I guess I probably should have mentioned this from the beginning: I’m fat. I have been my entire life – and I’ve consistently struggled with how I view myself, how being fat shouldn’t automatically prevent me from being a successful person but often makes me feel lesser than.
In that moment, every insecurity, every doubt I’ve ever had about my ability to succeed came rushing to the surface. I was absolutely devastated. And then I was terrified. Within a matter of months I was going to be starting a large scale job search for my first professional role in this field, I would be attending The Placement Exchange where I would be under the microscope of multiple institutions and my peers who were competing for the same jobs, and then I would be traveling to schools to interview with them, and hope that I would find a place that felt like home. It suddenly didn’t matter that I was going to be one of the first (other than my twin sister) in my family to earn a Master’s degree, it didn’t matter that I had spent the last three years giving everything I had to the graduate assistantship I had earned, I was convinced that I wasn’t going to find a job – because of something about me that shouldn’t indicate whether or not I could do the work.
I remember, very clearly, thinking “Maybe I should give up.” Call me dramatic, but, as someone who has faced some pretty cruel people in my life, I never in my wildest of dreams would have thought that a fellow woman, who surely has to fight for respect on a regular basis, would be the person who nearly crushed my dreams.
Luckily, I have several incredible women in my corner who helped me overcome my fears and learn how to fight my insecurities – I attended The Placement Exchange after getting fantastic fashion advice from fellow plus size women, my amazing partner traveled with me to New Orleans and helped me feel less nervous each day, and several of the women who I look up to as my “she-roes” in this field cheered me on from afar. And guess what? I got a job – from my top choice. Since arriving here, I’ve gained a mentor in my incredibly strong female supervisor (who you’ve already heard from in this series), I’ve connected with women who I have secretly – or not so secretly – admired via Twitter and Facebook (hint: one of them gave me the opportunity to write this), and I’m learning how to believe that I am so much more than what people assume based on their first glance.

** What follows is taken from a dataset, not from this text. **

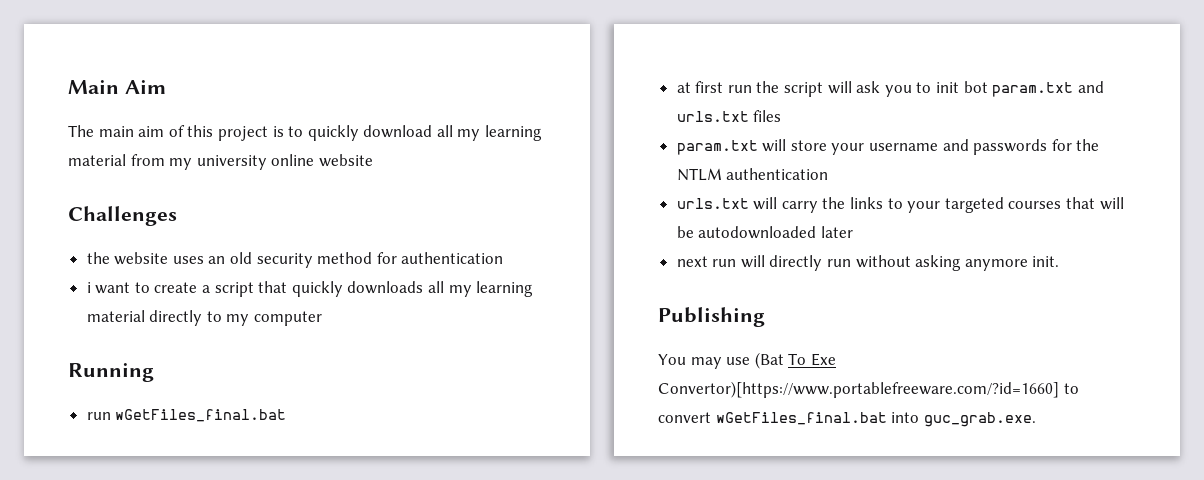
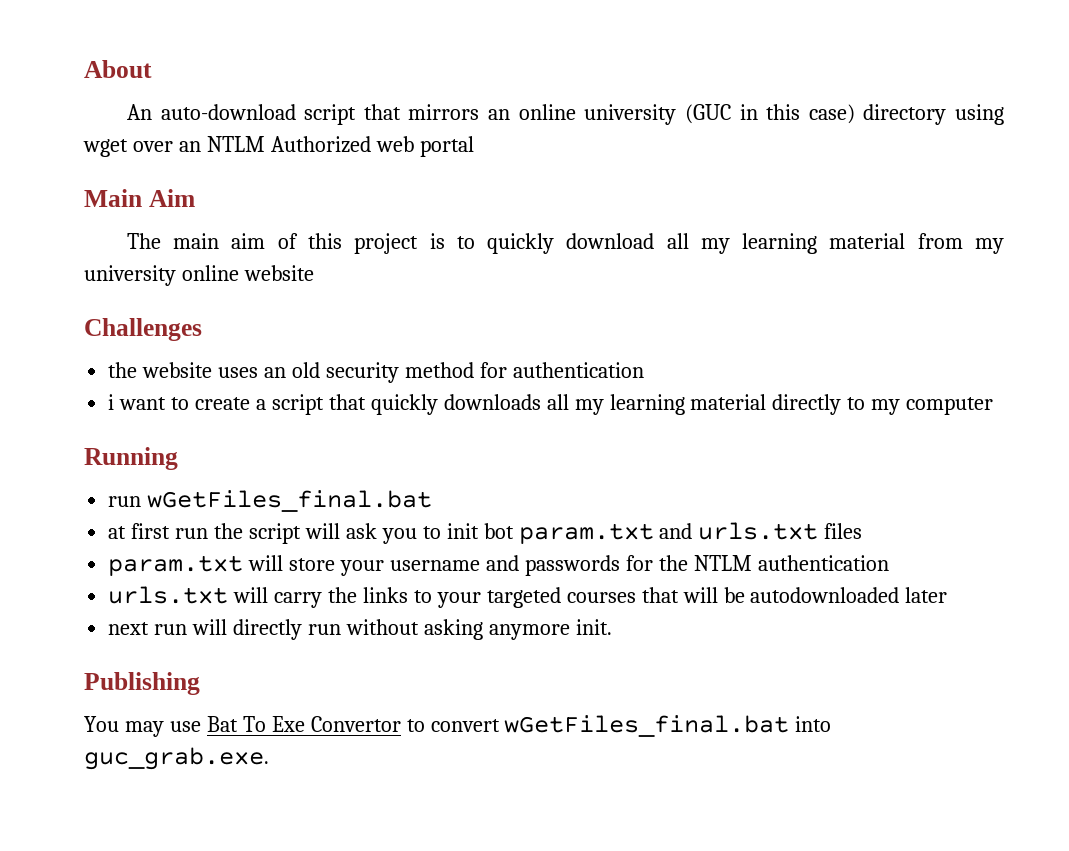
(68, 87) none -> [84,60,152,78] [126,104,1005,125] [83,136,474,157] About // An auto-download script that mirrors an online university (GUC in this case) directory using wget over an NTLM Authorized web portal //
[754,352,784,369] (Bat -> [206,716,238,732] Bat
[658,381,1059,398] Convertor)[https://www.portablefreeware.com/?id=1660] -> [310,716,401,732] Convertor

What is the point of me sharing this story? I need to tell you that somewhere, someone is looking up to you, fellow woman in housing. You may have never met her before, but she’s out there. Lift her up. Support her through your actions and words. Show her that there is absolutely a place for us at the table. You never know who we might lose if we don’t do everything we can to support one another – even if she only gets to ask you one single question, in a three minute speed networking meeting.
Alex Fields is a residence hall director at the University of Cincinnati. She completed her master's of social work at the University of Kentucky and her bachelor's of science at the University of Central Florida. Alex strives to exemplify the characteristics of a servant leader in all facets of her life. When she's not a work she loves spending time with her Bluegrass raised boyfriend, making new friends and loving old ones, exploring new places, eating delicious food, and changing the world. Feel free to connect with her on Twitter @alexfieldsUC.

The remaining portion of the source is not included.